Petite mise au point : le financement des arts est à géométrie variable. Des événements et organismes reçoivent une aide récurrente officielle par programmes. Mais d’autres crédits existent au ministère, appelons ça les fonds de tiroir ou la petite caisse discrétionnaire. Ce coffret est destiné aux imprévus, mais sert aussi à apporter un coup de pouce, souvent année après année, à des manifestations qui n’entrent pas dans les cases officielles, ou à ajouter des subsides à d’autres événements déjà financés pour les aider à boucler leurs budgets. Des festivals, des organismes recevaient ainsi un coup de pouce, à bon escient ou par habitude. Depuis qu’Ottawa avait sabré les programmes de soutien à l’étranger, le Québec y allait d’appuis non récurrents, dont certains se voient désormais menacés, telles les tournées internationales de musique. À leur enseigne, l’appui aux artistes déambulant hors du Québec atteignait 1,8 million, et dans les limites de la province : 1,6 million.

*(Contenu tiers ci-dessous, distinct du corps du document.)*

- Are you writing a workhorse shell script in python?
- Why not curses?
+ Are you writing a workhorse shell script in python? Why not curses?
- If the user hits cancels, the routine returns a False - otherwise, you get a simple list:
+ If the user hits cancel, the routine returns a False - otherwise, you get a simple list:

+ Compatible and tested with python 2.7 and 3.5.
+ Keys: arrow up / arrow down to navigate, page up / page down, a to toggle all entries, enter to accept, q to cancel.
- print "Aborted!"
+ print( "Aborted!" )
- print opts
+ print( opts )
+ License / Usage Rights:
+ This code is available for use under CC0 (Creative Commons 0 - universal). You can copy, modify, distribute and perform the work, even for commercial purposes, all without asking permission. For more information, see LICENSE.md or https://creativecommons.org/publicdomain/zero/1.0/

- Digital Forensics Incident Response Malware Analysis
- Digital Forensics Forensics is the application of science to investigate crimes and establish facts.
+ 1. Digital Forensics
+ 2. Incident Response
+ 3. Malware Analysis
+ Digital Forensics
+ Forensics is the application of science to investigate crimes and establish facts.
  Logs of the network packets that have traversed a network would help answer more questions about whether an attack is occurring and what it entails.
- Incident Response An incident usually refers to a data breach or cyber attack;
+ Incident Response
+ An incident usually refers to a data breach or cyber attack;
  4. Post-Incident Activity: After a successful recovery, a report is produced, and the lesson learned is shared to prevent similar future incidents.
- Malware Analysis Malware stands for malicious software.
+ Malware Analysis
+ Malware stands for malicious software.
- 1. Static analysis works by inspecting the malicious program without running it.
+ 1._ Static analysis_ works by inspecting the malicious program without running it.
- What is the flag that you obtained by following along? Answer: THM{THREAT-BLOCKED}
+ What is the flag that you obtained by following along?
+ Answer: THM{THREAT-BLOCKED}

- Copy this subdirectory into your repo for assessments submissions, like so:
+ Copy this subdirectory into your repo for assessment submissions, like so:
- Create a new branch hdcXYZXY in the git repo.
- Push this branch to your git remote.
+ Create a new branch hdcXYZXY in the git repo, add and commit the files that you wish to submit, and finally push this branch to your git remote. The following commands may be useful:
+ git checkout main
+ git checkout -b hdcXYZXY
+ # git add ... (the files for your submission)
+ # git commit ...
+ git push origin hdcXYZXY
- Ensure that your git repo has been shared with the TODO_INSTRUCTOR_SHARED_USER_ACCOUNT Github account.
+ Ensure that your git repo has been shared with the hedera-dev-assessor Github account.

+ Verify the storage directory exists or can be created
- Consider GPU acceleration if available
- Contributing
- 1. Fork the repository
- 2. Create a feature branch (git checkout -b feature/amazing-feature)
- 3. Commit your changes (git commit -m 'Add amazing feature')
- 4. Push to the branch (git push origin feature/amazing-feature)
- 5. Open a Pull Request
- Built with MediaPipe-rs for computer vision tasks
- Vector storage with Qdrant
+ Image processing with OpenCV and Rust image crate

Or, au ministère de la Culture, l’aide aux projets, pour l’exercice 2013-2014, est en chute libre. De 4,09 millions en 2012-2013, il passe pour le prochain exercice budgétaire à 907 100 $. Même dégringolade pour les « autres interventions particulières en culture et communications ». Elles se chiffraient à 10,7 millions, mais n’atteignent plus que 7,9 millions pour l’exercice 2013-2014. Cela affectera les appuis non récurrents parfois à raison - faut passer le balai - et parfois à tort ; les obscurs et les sans-voix peuvent écoper au premier chef.

 

Entre l’être et le néant


Jusqu’ici, le ministre de la Culture puisait à sa guise dans ces fonds de tiroirs là. Désormais, il devra également convaincre le président du Conseil du trésor, goulot d’étranglement pour les requêtes de chaque portefeuille, en ces temps de compressions.


Remarquez, ce système ouvrira la porte à une épuration du soutien culturel. Des directeurs d’organisme touchent des montants implicites parfois depuis des décennies, à force de faire antichambre et de gueuler haut et fort. Le méritent-ils encore ? Ont-ils évolué avec leur temps ? De meilleurs coureurs devraient-ils prendre le relais ? Dans certains cas, nul doute. L’appui aux arts est également chose politique… Tôt ou tard, on peut imaginer un branle-bas de combat chez les privilégiés des fonds de tiroir, tremblant sous la menace du tapis qui glisse.


Le Festival des films du monde, par exemple, se voyait attribuer, entre autres subsides, un montant excédentaire. Idem pour Cinemania, certains musées thématiques, le Festival d’été de Québec, sans compter les autres. On voit déjà les lobbyings féroces s’exercer en coulisses, les directeurs d’événement aux abois. Le milieu des arts est fragile, chaque dollar compte, et des sommes même modestes peuvent faire pencher la balance entre l’être et le néant.


On se gratte pourtant la tête, perplexes… Le ménage est à faire chez les avantagés du bas de laine, mais qui, au ministère, dans un gouvernement hors du pouvoir depuis neuf ans, sera en mesure de départager le bon grain de l’ivraie en matière de financement discrétionnaire ? En sourdine, le milieu s’interroge. Car il faudra instituer de nouveaux critères en accord avec le Conseil du trésor pour délier les cordons d’une bourse en perte de volume. Il y aura des sacrifiés méritoires au détour, de nouveaux amis de la maison récompensés. Peut-on rêver d’intégrité ? Tous le souhaitent, mais… la communauté artistique a quelques raisons de s’inquiéter.